ウソつきみっちゃん

山梨県 主婦 藤野 伊依(33)(仮名)

私が小学4年生の時、美知子ちゃんという女の子が転校して来ました。

初めのうちは、割と皆んなの中に溶け込んで、私も仲が良かったのですが、しばらくすると、彼女の変わった「癖」のせいで、クラスの皆んなから距離を置かれる様になって来ました。

彼女の「癖」とは、「私には普通の人には見えないものが見えるの」と言うアピールでした。

私の友人は「この世に生まれなかったお兄さんが一緒にいるよ」と言われ、別の友人は「もうすぐお婆ちゃんが病気で死ぬよ」と言われたそうです。

私は「イヨリちゃんの後ろには、耳の無いお坊さんがいて、イヨリちゃんを守ってくれてるよ」と言われました。

彼女はそんな気味の悪い話ばかりするので、次第にみんな嫌気が差して来て、いつの間にか「ウソつきみっちゃん」と呼ばれる様になり、クラスの中でも浮いた存在になってしまいました。

ある日、学校の階段の踊り場で、同じクラスの男子に突き飛ばされたみっちゃんは、階段から落ちて怪我をしてしまいました。

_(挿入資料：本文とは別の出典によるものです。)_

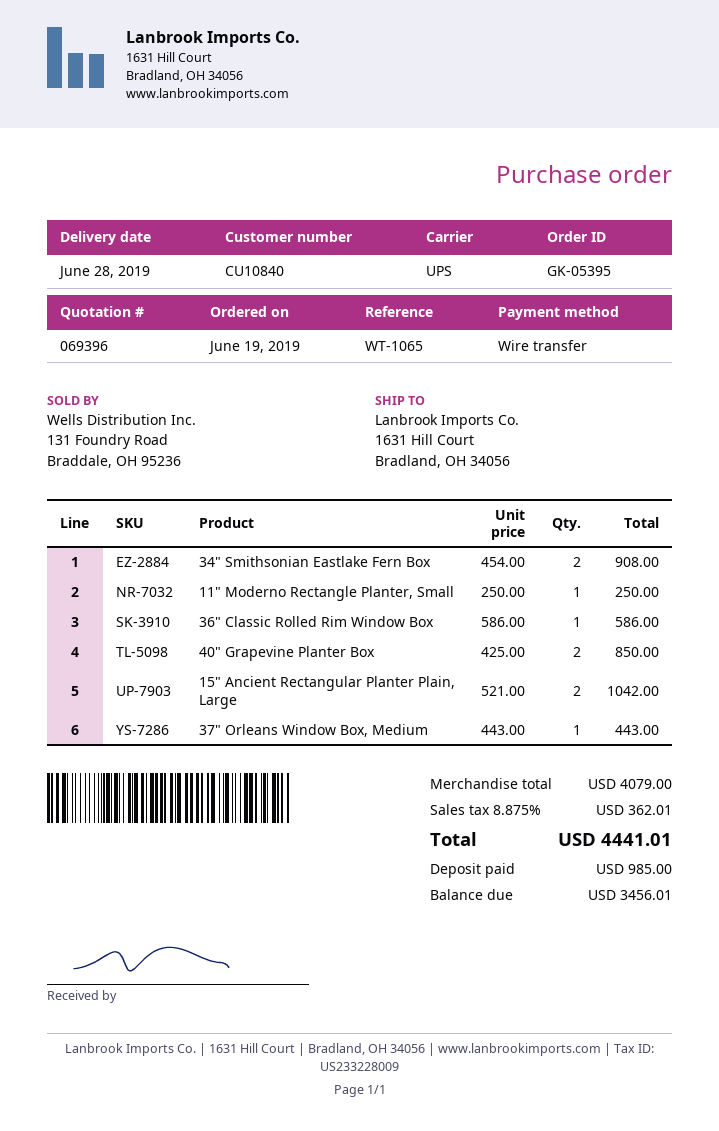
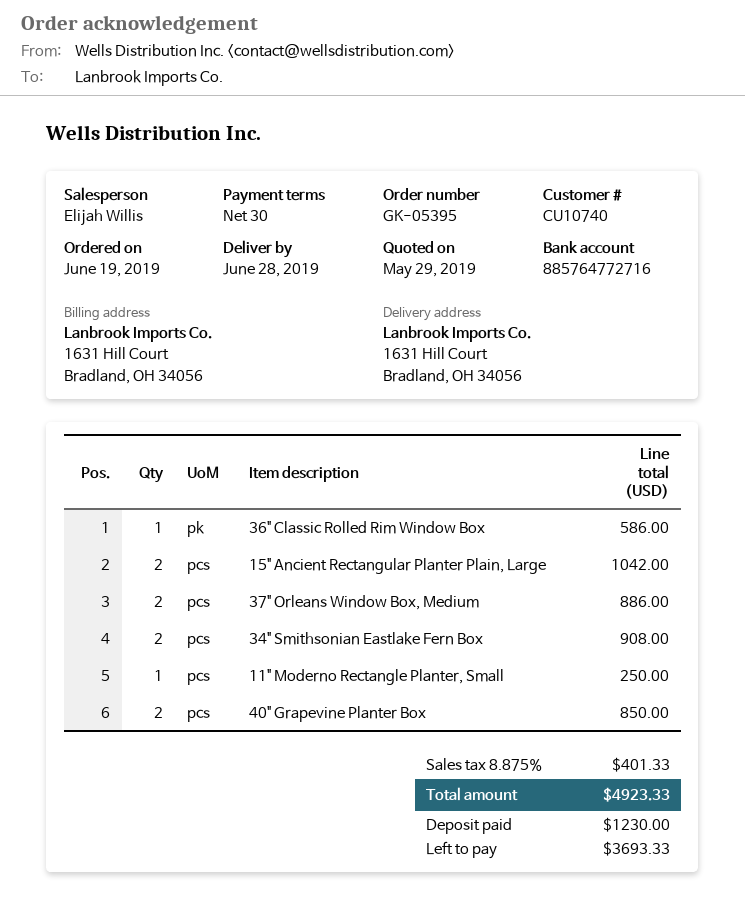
customer number: CU10840 -> CU10740
37" Orleans Window Box, Medium: 1 for 443.00 -> 2 for 886.00
tax: 8.875% = 362.01 -> 8.875% = 401.33
total: 4441.01 -> 4923.33
deposit: 985.00 -> 1230.00
balance: 3456.01 -> 3693.33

その時もまた、みっちゃんの「もうすぐお母さんと二人ぼっちで暮らす事になるよ」という一言で、その男子が激怒した事が原因でした。

幸い、それほど大きな怪我では無かったのですが、事態を重く見た小学校は、数日後の夕方、緊急の保護者会を開催しました。

実はその少し前、みっちゃんを巡って、クラス内でいじめが横行しているのではないかということで、同級生にアンケートが行われていました。

その際、多くの同級生が、みっちゃんの”ウソ”が原因だと言って、その具体的な例を書いていたのです。

そのアンケート結果を、あろうことか保護者会の時、先生方がプリントにして保護者に配ったらしいのです。

今考えれば「それはちょっとやりすぎなんじゃないか」と思いますが、学校側としては「いじめはもちろん悪いが、いじめられる側にも問題があったのではないか」とアピールすることで、「ケンカ両成敗」を狙っていたのかも知れません。

配られたプリントを見て、保護者の間にはザワザワとどよめきが起こったそうです。

その中で唯一、教室の一番後ろの席で、すすり泣く女性がいました。

みっちゃんのお母さんです。

そして、みっちゃんのお母さんは突然立ち上がって、涙ながらにこう言ったそうです。

「美知子は嘘なんて言ってません! これ全部、どなたか思い当たる節があるんじゃないですか? 正直に話してください!!」

私の母には、思い当たる節があったのです。

それは私がまだ赤ちゃんだった時、近所のお寺に耳の無いお坊さんがいて、私のことをとても可愛がってくれたらしいのです。

「これ・・・ ウチの事だ・・・」

母はすぐにそう思い、ゾッとしたそうです。

そして、教室にいた保護者の全員が、みっちゃんのお母さんの訴えに、何一つ、一言も反論できなかったそうです。

みっちゃんのお母さんは、彼女の特別な能力に、気付いていたんだと思います。

みっちゃんは今、東京で「とてもよく当たる占い師」として、大活躍しているそうです。